Two days after graduation, I moved back to Rochester to begin my career as a professional dancer. Moving back to Rochester was not something I expected to do at this point of my life. Having grown up in here, I assumed I knew Rochester front and back. I thought I had experienced all that there was to experience here.
9 months later I found myself working through a shift in my relationship with dance. I found myself less eager to interact with the art form off the clock. That plus the familiarity of Rochester made me feel uneasy and stuck.
I was craving adventure and newness.
I started to see one of my neighbors about 5 months after moving home. At first infrequently but as the visits increased in an exponential I found myself developing a special place in my heart for him.
One of the times I saw Zaire, he told me about this underground dance party he once attended. He could only describe it as a “gay free for all”. I love house music, queer people, and dancing. I was intrigued. We got a few people together and go to the next function.
And so we went to Sole Rehab.
Discovering the party is a special feeling. My eyes opened upon entering the space. The energy was ecstatic. It was liberating, it was sexy, it was tender, it was communal. It was here that I would learn things about myself, find a confidence I didn’t know I had, and feel alive in a new way.
For Community
I wanted others to feel the same. I would invite old friends from high school, Grindr dates, strangers from Lux, and any queer person that (after a vibe check) I felt needed this kind of community and the love surrounding it. Connections formed and were expanded upon. Community building in real time.

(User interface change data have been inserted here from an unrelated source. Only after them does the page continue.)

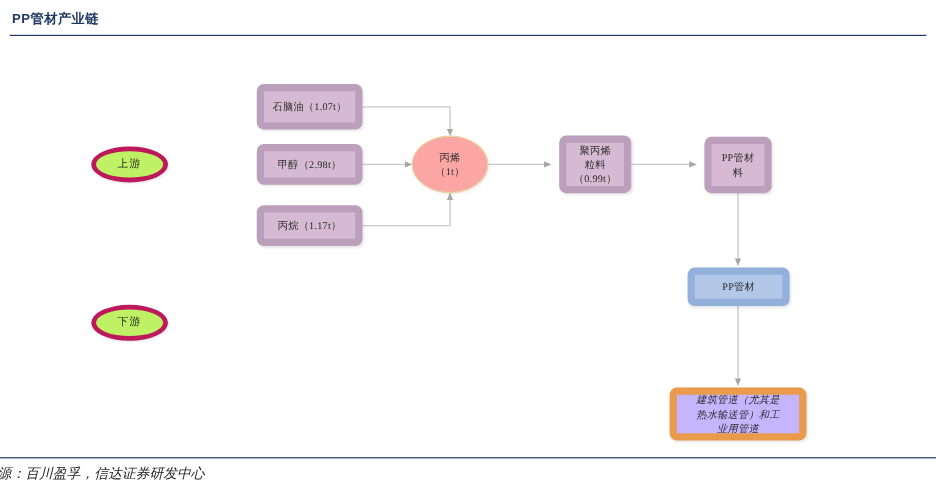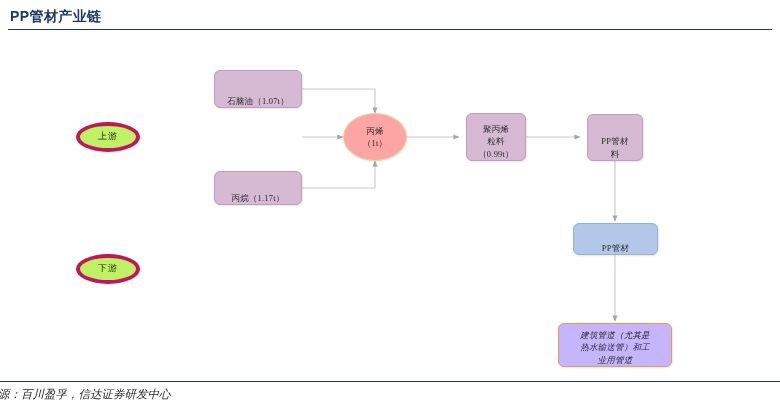--- a/index.html
+++ b/index.html
@@ -21,21 +21,21 @@
     width: 780px;
     height: 415px;
   }
 
   
   .page-title {
     position: absolute;
     left: 10px;
     top: 8px;
     font-family: "Liberation Sans", "DejaVu Sans", sans-serif;
-    font-size: 14px;
+    font-size: 11px;
     font-weight: bold;
     color: #1f3864;
     letter-spacing: 0.4px;
     white-space: nowrap;
   }
   .title-rule {
     position: absolute;
     left: 8px;
     top: 29px;
     width: 764px;
@@ -77,24 +77,23 @@
     letter-spacing: 0.2px;
   }
   .node .lines {
     width: 100%;
     padding: 0 3px;
     box-sizing: border-box;
   }
 
   .box {
     border-radius: 6px;
-    border: 1px solid #a16207;
+    border: 6px solid #a16207;
     background: #d8bcd4;
     box-shadow: 1px 1px 2px rgba(0,0,0,0.10);
-    align-items: flex-end;
   }
 
   .box-purple  { background: #d6bad3; border-color: #bb9fbb; }
   .box-blue    { background: #b3c8e8; border-color: #93b0da; }
   .box-orange  { background: #c4b5fd; border-color: #e99a4b; font-style: italic; }
 
   .ellipse {
     border-radius: 50%;
     border: 1px solid #e8d49a;
     background: #fca5a5;
@@ -158,20 +157,23 @@
   </div>
 
   <div class="node ellipse-pink stage-label" style="left:76px; top:254px; width:64px; height:30px;text-align:center;">
     <div class="lines">下游</div>
   </div>
 
   <div class="node box box-purple" style="left:214px; top:70px; width:88px; height:38px;">
     <div class="lines">石脑油（1.07t）</div>
   </div>
 
+  <div class="node box box-purple" style="left:214px; top:120px; width:88px; height:34px;">
+    <div class="lines">甲醇（2.98t）</div>
+  </div>
 
   <div class="node box box-purple" style="left:214px; top:171px; width:88px; height:34px;">
     <div class="lines">丙烷（1.17t）</div>
   </div>
 
   <div class="node ellipse" style="left:343px; top:113px; width:64px; height:48px;">
     <div class="lines">
       <div>丙烯</div>
       <div>（1t）</div>
     </div>

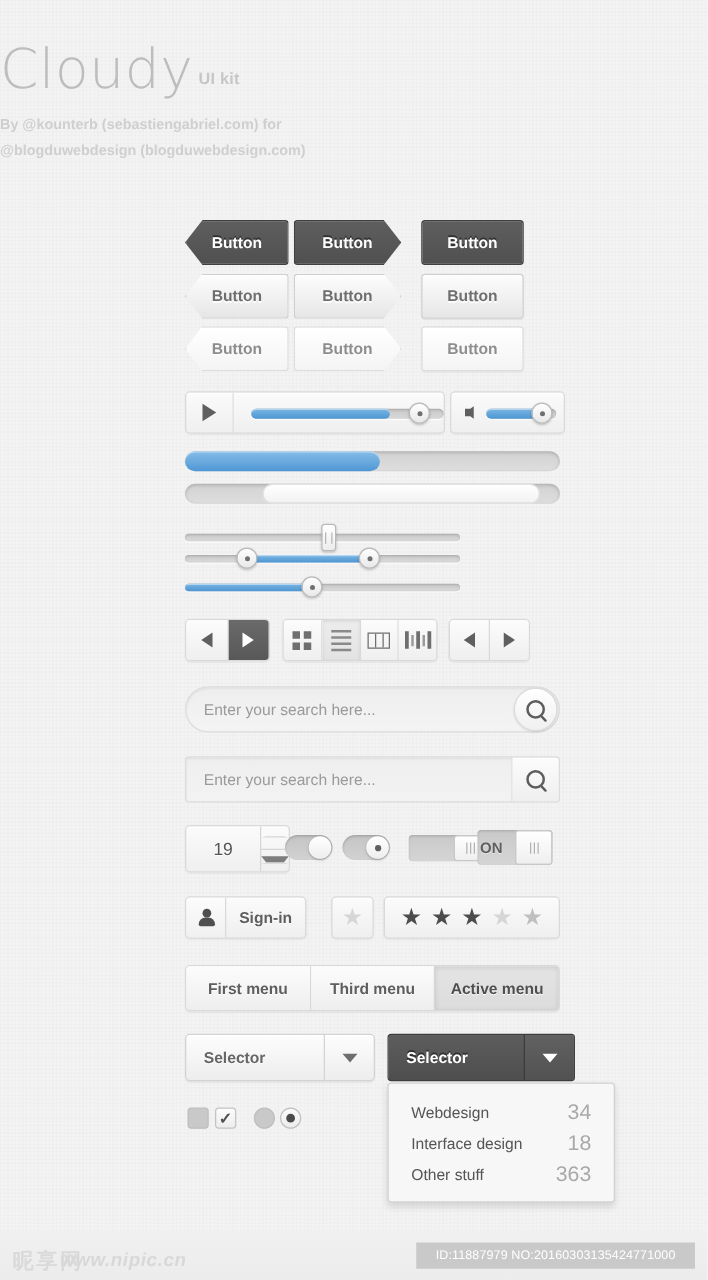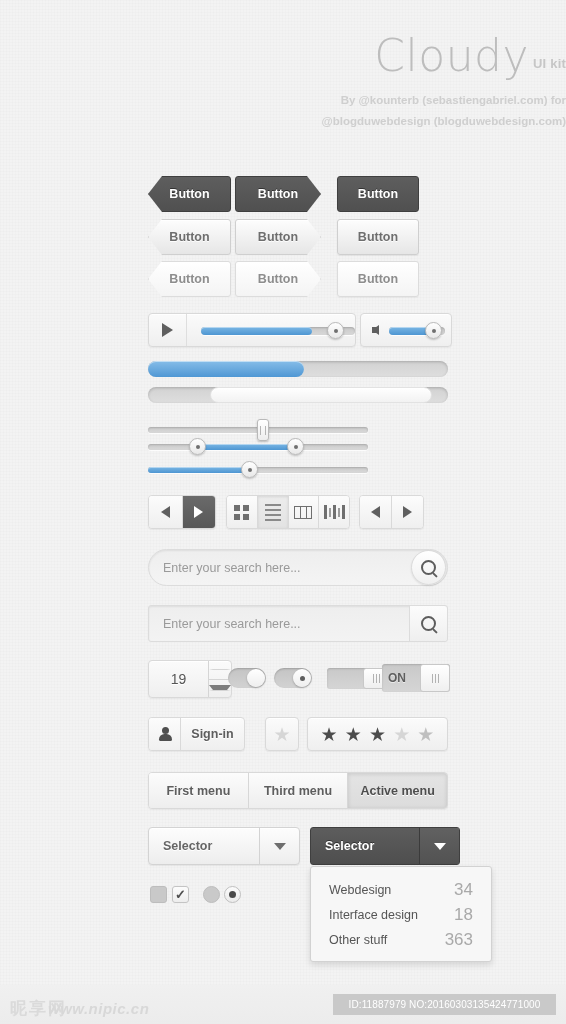--- a/index.html
+++ b/index.html
@@ -12,21 +12,21 @@
   }
   .page{
     position:absolute;left:0;top:0;width:566px;height:1024px;
     background:
       repeating-linear-gradient(0deg,rgba(0,0,0,0.012) 0px,rgba(0,0,0,0.012) 1px,rgba(255,255,255,0) 1px,rgba(255,255,255,0) 3px),
       repeating-linear-gradient(90deg,rgba(0,0,0,0.012) 0px,rgba(0,0,0,0.012) 1px,rgba(255,255,255,0) 1px,rgba(255,255,255,0) 3px),
       #f3f3f3;
   }
 
   
-  .header{position:absolute;left:0;top:34px;width:566px;text-align:right;}
+  .header{position:absolute;left:0;top:34px;width:566px;text-align:left;}
   .title-row{display:block;line-height:1;}
   .title{
     font-size:44px;color:#bdbdbd;font-weight:300;letter-spacing:0.5px;
     font-family:"DejaVu Sans",sans-serif;
   }
   .subtitle{
     font-size:13px;color:#c6c6c6;font-weight:700;margin-left:4px;
     position:relative;top:-3px;letter-spacing:0.2px;
   }
   .credit{
@@ -544,21 +544,21 @@
 
   <div class="switch" style="left:327px;top:668px;width:62px;height:21px;">
     <div class="lbl"></div>
     <div class="grip" style="width:26px;">
         <i></i>
         <i></i>
         <i></i>
       </div>
   </div>
 
-  <div class="switch" style="left:382px;top:664px;width:68px;height:28px;gap:8px;">
+  <div class="switch" style="left:382px;top:664px;width:60px;height:28px;gap:8px;">
     <div class="lbl">ON</div>
     <div class="grip" style="width:30px;">
         <i></i>
         <i></i>
         <i></i>
       </div>
   </div>
 
   <div class="signin panel" style="left:148px;top:717px;width:97px;height:34px;padding:0;overflow:hidden;">
     <div class="signin-ic">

As I brought people to the party, the party brought people to me. People that I would grow to love so much.
I cannot express my love for this beautiful queer family. We dance together, hug , laugh together, support one another, grieve together, and hold each other in times of loss.
For Will Paturzo
I met Will Paturzo at Lux about two years ago. I sat down at a table with him and Dano and told Will he looked like a character from “Perks of Being a Wallflower”. I then asked him his favorite band and he says… “The Smiths”. We instantly bonded over our love for Björk, rotted humor, awkward comedy, and our love for dance music. We’ve spent our time since then queening out on dance floors all over Rochester (and under that one bridge in Brooklyn), talking each others ear off and dancing. . We would eventually learn how to mix together.
For Mixing, Music, and Movement
Mixing is a form of curation. Turning a space into a common ground where people feel free to move with one another. When music is felt, we free ourselves to dance, and when we dance we feel free!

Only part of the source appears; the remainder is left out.